1

I have to make a reporting utility which takes data from a very old and large table. My search criteria will take out say a million records at a time which later be used for some crap IO operation. I have the option of using JDBC which will give me a ResultSet or Hibernate which will give me List. I want to know will there be a performance difference between the two while iteration.

ares
  • 3,921
  • 4
  • 31
  • 54
  • 3
    Well Hibernate will need to go through the result set to build that list, so what do you think? However it's more likely that your query is the thing you should concentrate on, not the iterating of the results. – Kayaman Jul 16 '14 at 10:43
  • I did some tests on my local machine and hibernate indeed takes an awful lot of time when query.list() is called for very large number of records. I've to come up with a better solution. – ares Jul 16 '14 at 12:32
  • 2
    If the operations you'll be doing are suitable, you should perform them while iterating (i.e. in a streaming fashion).

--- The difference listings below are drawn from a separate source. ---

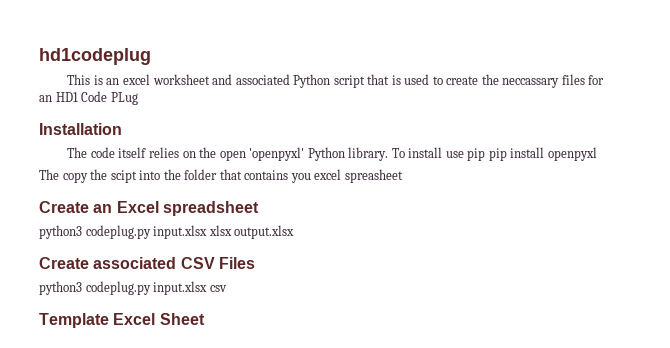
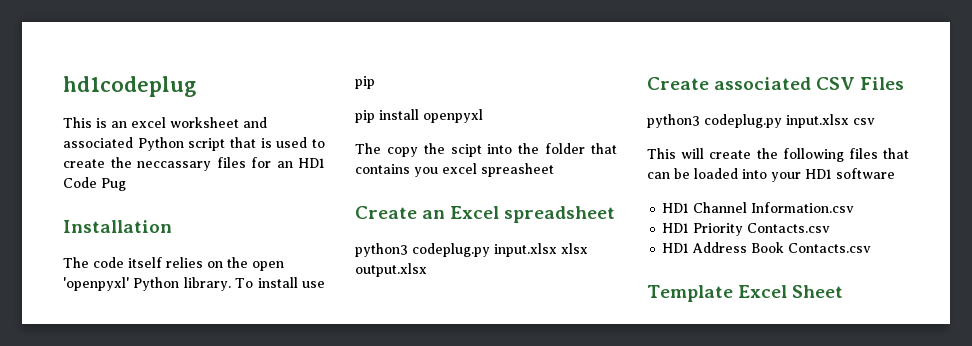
[110,92,138,105] PLug -> [101,178,126,191] Pug
(486, 154) none -> (375, 82) //
(227, 288) none -> [647,148,909,162] [647,168,895,182] [662,202,855,213] [662,223,831,236] [662,242,872,253] // This will create the following files that can be loaded into your HD1 software // HD1 Channel Information.csv // HD1 Priority Contacts.csv // HD1 Address Book Contacts.csv

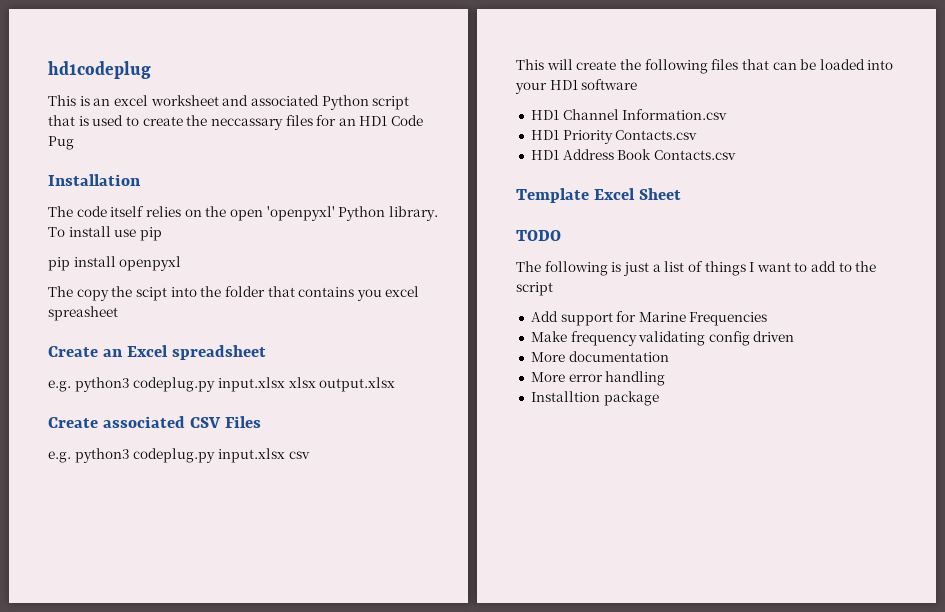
(616, 214) none -> [48,380,71,392] e.g.
(905, 83) none -> [48,451,71,463] e.g.
(844, 291) none -> [516,230,561,241] [516,261,877,276] [516,282,553,296] [530,311,768,326] [530,331,795,346] [530,351,669,362] [530,371,666,386] [530,391,659,406] // TODO // The following is just a list of things I want to add to the script // Add support for Marine Frequencies // Make frequency validating config driven // More documentation // More error handling // Installtion package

That might not be suitable, but it would be quicker than first reading all the data in the memory and then processing them. – Kayaman Jul 16 '14 at 12:34
  • Possible duplicate of [Fastest way to iterate through large table using JDBC](http://stackoverflow.com/questions/1080852/fastest-way-to-iterate-through-large-table-using-jdbc) – Joey Baruch Oct 12 '15 at 08:12

1 Answers1

2

That is dependent on:

  • Hibernate version
  • DBMS and version
  • JDBC driver and version

How it often works is: if you create your Statements with:

PreparedStatement stmt = con.prepareStatement(sql,
                                              ResultSet.TYPE_FORWARD_ONLY,
                                              ResultSet.CONCUR_READ_ONLY);

then decent DBMS / drivers will stream big queries, and the memory impact will be small, at the cost of holding the Connection for longer. If you get the List for a big query with Hibernate, it will try to load the entire result set in memory at once, and if GC kicks in, the whole thing will crawl at best and will crash at worst. So for big result sets JDBC will be the better option.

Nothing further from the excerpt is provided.